From what I understand, the 502 Mags make right around 425 hp. I've never had the chance to dyno a bone stock one, so I'm going on hearsay. They are all set up on the rich side as Mercury has no idea of where that engine is going or how it will be ran. That is taken into consideration with their numbers.
As it sits, there is no reason under the sun that the engine won't make 500 hp. It's a 509, 9.3:1, a pretty decent size cam, with some mild porting of both the heads and the intake. It should have no problem making 1 hp per cu in. This was never about an all out hp build. It was approached as a freshen up with a few well placed mods to mainly increase the torque, as it's a very heavy boat.

The dyno is a Stutska that is made in Wisconsin. That is why it says WI. on the top of the page under Stutska. While it's not my dyno, I have no reason in the world to doubt it's accuracy. We check the calibration with weights on a regular basis. I have no problem at all with it being put on another dyno.

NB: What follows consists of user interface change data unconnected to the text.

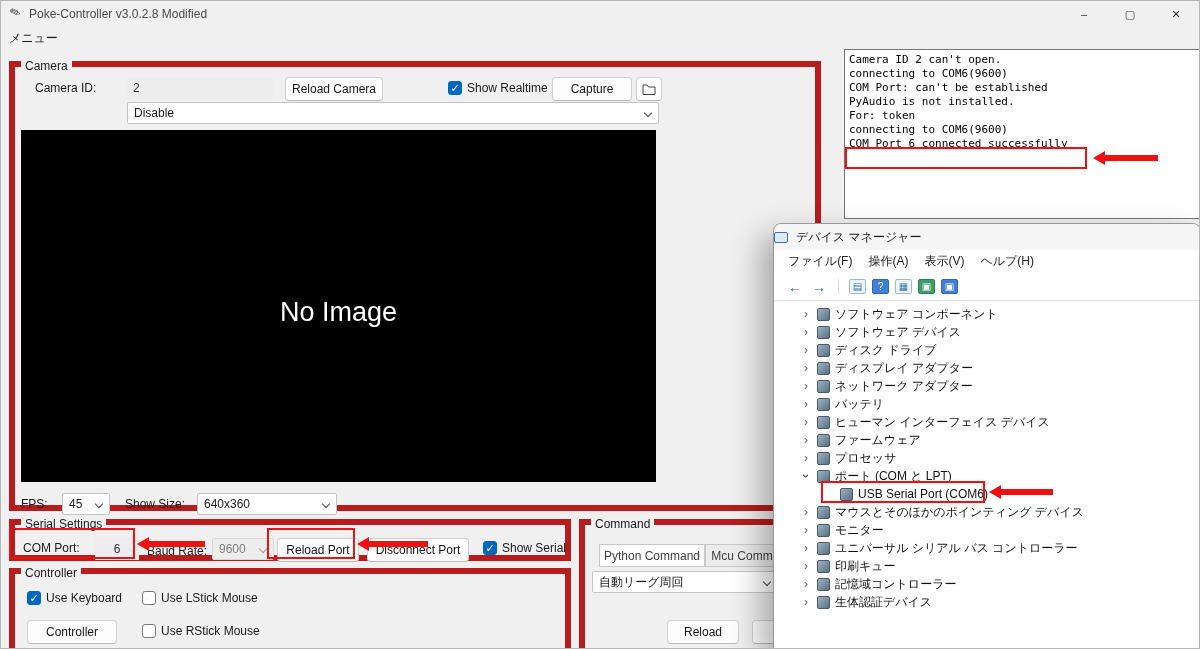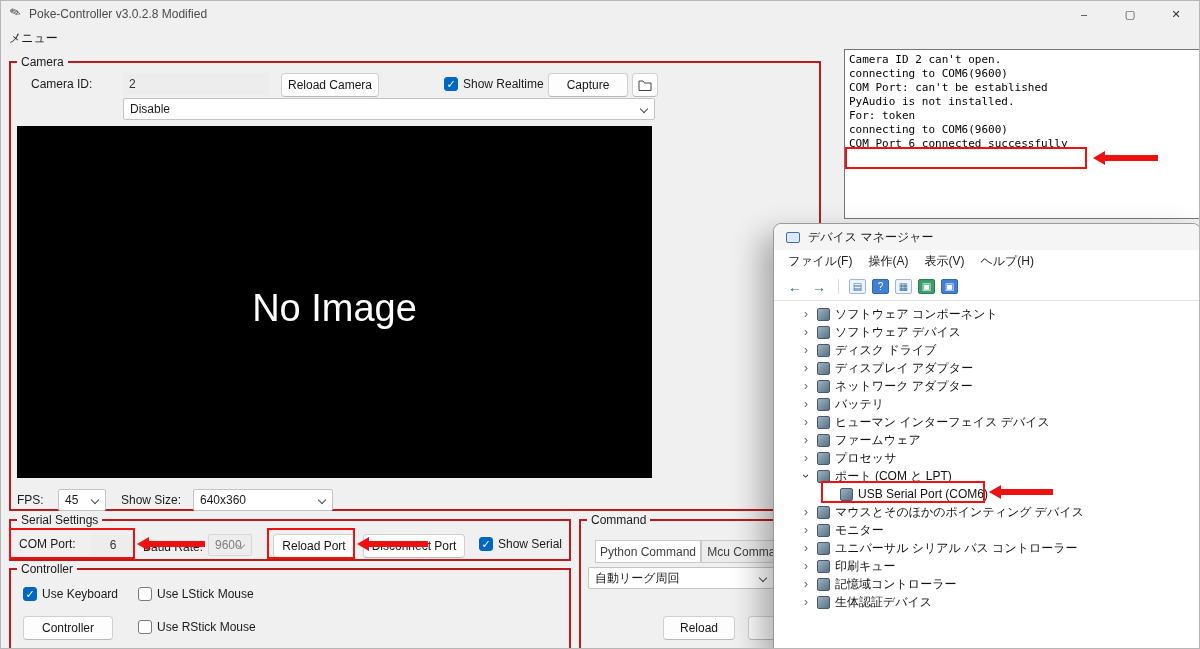--- a/index.html
+++ b/index.html
@@ -11,55 +11,55 @@
   
   .titlebar{position:absolute; top:0; left:0; width:100%; height:26px; background:#f0f0f0;}
   .app-icon{position:absolute; left:9px; top:4px; font-size:13px; color:#444; transform:rotate(-20deg);}
   .window-title{position:absolute; left:28px; top:6px; font-size:12px; color:#4a4a4a;}
   .win-controls{position:absolute; right:0; top:0; height:26px; display:flex;}
   .win-btn{width:46px; height:26px; display:flex; align-items:center; justify-content:center; font-size:11px; color:#333;}
   .menubar{position:absolute; top:26px; left:0; width:100%; height:20px;}
   .menu-item{position:absolute; left:8px; top:3px;}
 
   
-  .group{position:absolute; border:2px solid #b91c1c;text-align:center;}
+  .group{position:absolute; border:6px solid #b91c1c;text-align:center;}
   .group-label{position:absolute; top:-8px; left:6px; background:#f0f0f0; padding:0 4px; font-size:12px; color:#1a1a1a;}
   .lbl{position:absolute; font-size:12px; color:#1a1a1a; white-space:nowrap;}
   .btn{position:absolute; background:#fdfdfd; border:1px solid #d0d0d0; border-bottom-color:#b9b9b9;
        border-radius:4px; display:flex; align-items:center; justify-content:center; font-size:12px; color:#161616; white-space:nowrap;}
   .entry{position:absolute; background:#ededed; display:flex; align-items:center; padding-left:6px; font-size:12px; color:#333;}
   .entry.center{justify-content:center; padding-left:0;}
   .combo{position:absolute; background:#fff; border:1px solid #c4c4c4; border-radius:2px; display:flex;
          align-items:center; padding:0 18px 0 6px; font-size:12px; white-space:nowrap; overflow:hidden;}
   .combo::after{content:""; position:absolute; right:7px; top:7px; width:5px; height:5px;
          border-right:1.5px solid #4a4a4a; border-bottom:1.5px solid #4a4a4a; transform:rotate(45deg);}
   .combo.disabled{background:#ededed; color:#7d7d7d; border-color:#d8d8d8;}
   .combo.disabled::after{border-color:#9a9a9a;}
   .checkbox{position:absolute; display:flex; align-items:center; gap:5px; font-size:12px; white-space:nowrap;}
   .cb-box{width:14px; height:14px; border:1px solid #7a7a7a; background:#fff; border-radius:3px;
           display:inline-flex; align-items:center; justify-content:center; flex:none;}
   .checkbox.checked .cb-box{background:var(--accent); border-color:var(--accent);}
   .checkbox.checked .cb-box::after{content:"✓"; color:#fff; font-size:11px; line-height:1;}
   .video{position:absolute; background:#000; display:flex; align-items:center; justify-content:center;}
-  .no-image{color:#fff; font-size:38px;margin-top:12px;}
+  .no-image{color:#fff; font-size:27px;margin-top:12px;}
   .tab{position:absolute; display:flex; align-items:center; justify-content:center; font-size:12px;
        border:1px solid #c9c9c9; background:#ececec; color:#404040; white-space:nowrap;margin-left:7px;}
   .tab.active{background:#fff;}
 
   
   .log{position:absolute; left:843px; top:48px; width:356px; height:170px; background:#fff;
        border:1px solid #767676; padding:3px 4px; font-family:"DejaVu Sans Mono","Liberation Mono",monospace;
        font-size:11px; line-height:14px; color:#000; overflow:hidden;}
   .log-line{white-space:nowrap;}
 
   
   .dm{position:absolute; left:772px; top:222px; width:428px; height:427px; background:#fff;
       border:1px solid #999; border-radius:8px 8px 0 0; box-shadow:-12px 12px 30px rgba(0,0,0,.30);
       z-index:40; overflow:hidden;}
-  .dm-titlebar{height:26px; background:#f5f5f5; display:flex; align-items:center; padding-left:12px; gap:8px;
+  .dm-titlebar{height:26px; background:#f5f5f5; display:flex; align-items:center; gap:8px;
       border-radius:8px 8px 0 0;}
   .dm-title-icon{width:14px; height:11px; border:1.5px solid #3f6fae; background:#dce9f8; border-radius:2px; flex:none;}
   .dm-title{font-size:12px; color:#1a1a1a;}
   .dm-menubar{height:23px; display:flex; align-items:center; padding-left:6px; background:#fff;}
   .dm-menu-item{padding:0 8px; font-size:12px; color:#222;}
   .dm-toolbar{height:28px; display:flex; align-items:center; gap:6px; padding-left:12px; background:#fff;
       border-bottom:1px solid #e3e3e3;}
   .tb-arrow{color:#256d6d; font-weight:bold; font-size:14px; padding:0 2px;}
   .tb-sep{width:1px; height:15px; background:#dcdcdc; margin:0 4px;}
   .tb-box{font-size:10px; color:#3a6ea5; border:1px solid #9db8d6; background:#eef4fb; width:17px; height:15px;
@@ -124,21 +124,21 @@
     <div class="combo" style="left:47px; top:426px; width:48px; height:22px;">45</div>
     <span class="lbl" style="left:110px; top:430px;">Show Size:</span>
     <div class="combo" style="left:182px; top:426px; width:140px; height:22px;">640x360</div>
   </div>
 
   <div class="group" style="left:8px; top:518px; width:562px; height:42px;">
     <span class="group-label">Serial Settings</span>
     <span class="lbl" style="left:8px; top:16px;">COM Port:</span>
     <div class="entry center" style="left:80px; top:13px; width:44px; height:22px;">6</div>
     <span class="lbl" style="left:132px; top:19px;">Baud Rate:</span>
-    <div class="combo disabled" style="left:197px; top:13px; width:44px; height:22px;">9600</div>
+    <div class="combo disabled" style="left:197px; top:13px; width:62px; height:22px;">9600</div>
     <div class="btn" style="left:262px; top:13px; width:82px; height:24px;">Reload Port</div>
     <div class="btn" style="left:352px; top:13px; width:102px; height:24px;">Disconnect Port</div>
     <div class="checkbox checked" style="left:468px; top:16px;">
       <span class="cb-box"></span>
       <span>Show Serial</span>
     </div>
   </div>
 
   <div class="group" style="left:8px; top:567px; width:562px; height:90px;">
     <span class="group-label">Controller</span>

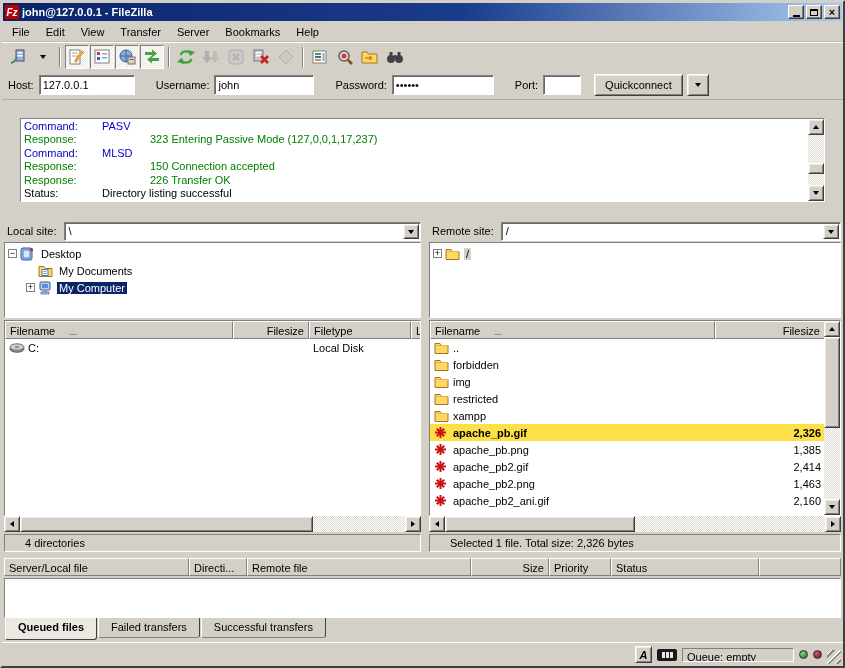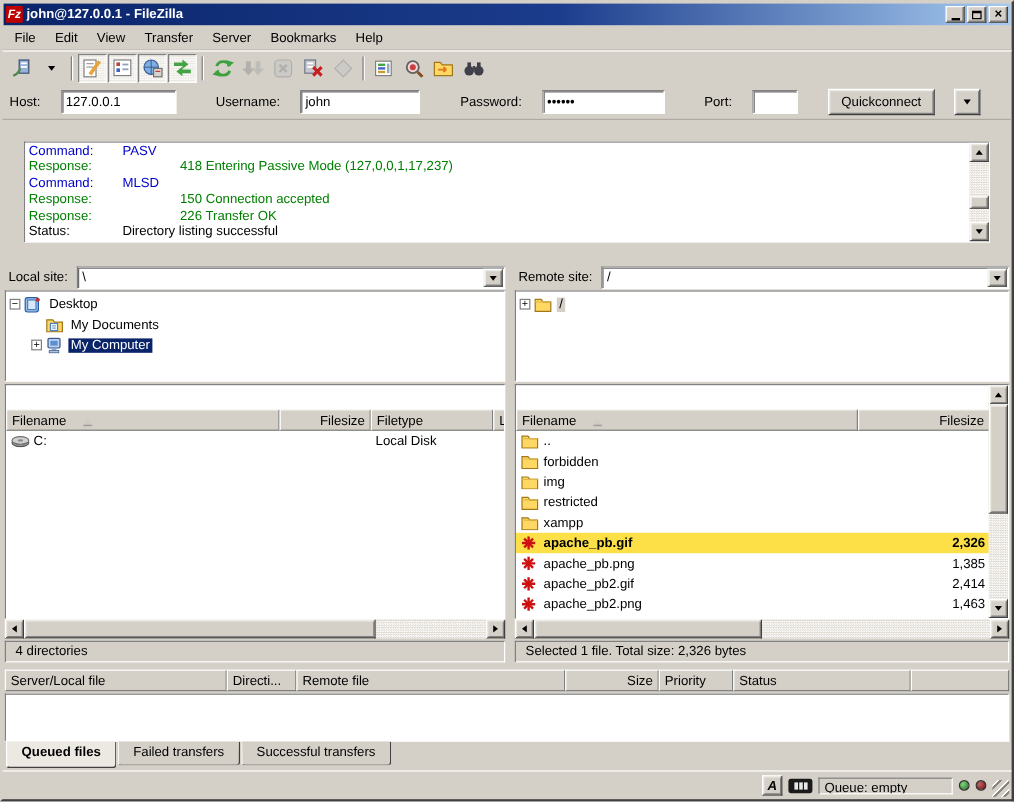--- a/index.html
+++ b/index.html
@@ -37,21 +37,21 @@
   .menubar { height:20px; display:flex; align-items:center; padding-left:2px; border-bottom:1px solid #c2beb6; }
   .menu-item { padding:2px 8px; }
   .toolbar { height:28px; display:flex; align-items:center; padding-left:4px; border-top:1px solid #fff; gap:1px; }
   .tb-sep { width:2px; height:20px; margin:0 3px; border-left:1px solid #808080; border-right:1px solid #fff; }
   .tb-btn { width:24px; height:24px; display:flex; align-items:center; justify-content:center; border:1px solid transparent; }
   .tb-btn.pressed { border-color:#808080 #fff #fff #808080; background-color:#e9e6df; background-image:conic-gradient(#fff 0 25%, transparent 0 50%, #fff 0 75%, transparent 0); background-size:2px 2px; }
   .tb-btn.disabled { filter:grayscale(1) opacity(.55); }
   .tri-down { width:0; height:0; border:3px solid transparent; border-top:4px solid #000; margin-top:4px; display:inline-block; }
 
   
-  .quickbar { height:30px; display:flex; align-items:center; gap:17px; padding:0 6px; border-bottom:1px solid #aeaaa2; }
+  .quickbar { height:30px; display:flex; align-items:center; gap:5px; padding:0 6px; border-bottom:1px solid #aeaaa2; }
   .quickbar label { white-space:nowrap; }
   .qc-input { height:20px; font-family:"Liberation Sans",sans-serif; font-size:11px; padding:1px 3px; outline:none; }
   .qc-btn { height:22px; font-family:"Liberation Sans",sans-serif; font-size:11px; padding:0 10px;
     border:1px solid; border-color:#fff #404040 #404040 #fff; box-shadow:inset 1px 1px 0 #ece9e2, inset -1px -1px 0 #808080; background:#d4d0c8; }
   .qc-dd { width:17px; height:22px; display:flex; align-items:center; justify-content:center; margin-left:-1px; }
 
   
   .msglog-wrap { height:84px; margin:18px; position:relative; background:#fff; }
   .msglog { position:absolute; inset:0; right:16px; padding:1px 3px; overflow:hidden; background:#fff; }
   .log-line { display:flex; line-height:13.4px; white-space:nowrap; }
@@ -86,33 +86,33 @@
   .expander { width:9px; height:9px; flex:0 0 auto; border:1px solid #808080; background:#fff; font-size:9px; line-height:7px; text-align:center; margin-right:3px; }
   .exp-space { width:12px; flex:0 0 auto; }
   .tree-icon { width:16px; height:14px; flex:0 0 auto; margin-right:3px; display:flex; align-items:center; }
   .tree-label { padding:0 2px; }
   .sel-active { background:#0a246a; color:#fff; }
   .sel-inactive-label { background:#d4d0c8; }
 
   
   .listbox { flex:1; background:#fff; position:relative; display:flex; flex-direction:column; overflow:hidden; }
   .listbox.has-vscroll .list-header, .listbox.has-vscroll .list-body { margin-right:16px; }
-  .list-header { height:18px; display:flex; flex:0 0 auto; background:#bef264;margin-top:20px; }
+  .list-header { height:18px; display:flex; flex:0 0 auto; background:#bef264; }
   .hcell { height:18px; background:#d4d0c8; border:1px solid; border-color:#fff #808080 #808080 #fff;
     padding:1px 4px 0 4px; white-space:nowrap; overflow:hidden; display:flex; align-items:center; flex:0 0 auto; }
   .hcell.right { justify-content:flex-end; }
   .hcell .sort-tri { width:0; height:0; border:4px solid transparent; border-bottom:5px solid #cfccc2;
     margin-left:14px; margin-top:-2px; filter:drop-shadow(0 1px 0 #909090); }
   .list-body { flex:1; overflow:hidden; }
   .file-row { height:17px; display:flex; align-items:center; white-space:nowrap; }
   .file-row.sel { background:#fde047;font-weight:bold; }
   .fcell { padding:0 4px; overflow:hidden; flex:0 0 auto; display:flex; align-items:center; }
   .fcell.right { justify-content:flex-end; display:block; text-align:right; }
   .file-icon { width:17px; flex:0 0 auto; display:flex; align-items:center; margin-right:2px; }
-  .pane-status { height:18px; margin-top:2px; padding:2px 8px; background:#d4d0c8;
+  .pane-status { height:18px; margin-top:2px; padding:2px 20px; background:#d4d0c8;
     border:1px solid; border-color:#808080 #fff #fff #808080; white-space:nowrap; overflow:hidden; }
   .list-hscroll { margin-top:0; }
 
   
   .queue-gap { height:6px; }
   .queue-header-row { height:20px; display:flex; padding:0 2px; }
   .queue-body { flex:1; margin:0 2px; background:#fff; }
   .tabs { height:24px; display:flex; align-items:flex-start; padding-left:3px; }
   .tab { padding:3px 12px 3px 12px; background:#d4d0c8; border:1px solid; border-color:#d4d0c8 #404040 #808080 #fff;
     border-top:none; border-radius:0 0 3px 3px; margin-right:1px; height:20px; }
@@ -292,21 +292,21 @@
   </div>
 
   <div class="msglog-wrap sunken">
     <div class="msglog" id="msglog">
         <div class="log-line log-command">
           <span class="log-label">Command:</span>
           <span>PASV</span>
         </div>
         <div class="log-line log-response">
           <span class="log-label">Response:</span>
-          <span>418 Entering Passive Mode (127,0,0,1,17,237)</span>
+          <span>323 Entering Passive Mode (127,0,0,1,17,237)</span>
         </div>
         <div class="log-line log-command">
           <span class="log-label">Command:</span>
           <span>MLSD</span>
         </div>
         <div class="log-line log-response">
           <span class="log-label">Response:</span>
           <span>150 Connection accepted</span>
         </div>
         <div class="log-line log-response">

I'm confident in what we built.

Here are the dyno sheets for those that are interested. I'm not sure where the 80# comment came from. As you can see, the oil pressure goes up the entire pull. It's a little high because the oil is still pretty cold.

I take it very personally when a customer doubts our work or me. I'm hate that a customer is not 100% happy with what we delivered. I'm completely confident in the power that it makes, even though it doesn't show in much of a speed increase. It's pulling 2 more inches of prop to a higher rpm than the smaller props. I'm really not sure why that's not translating into speed. It gets on plane faster with the larger props than it did with the smaller ones, so it's obviously making more torque/power.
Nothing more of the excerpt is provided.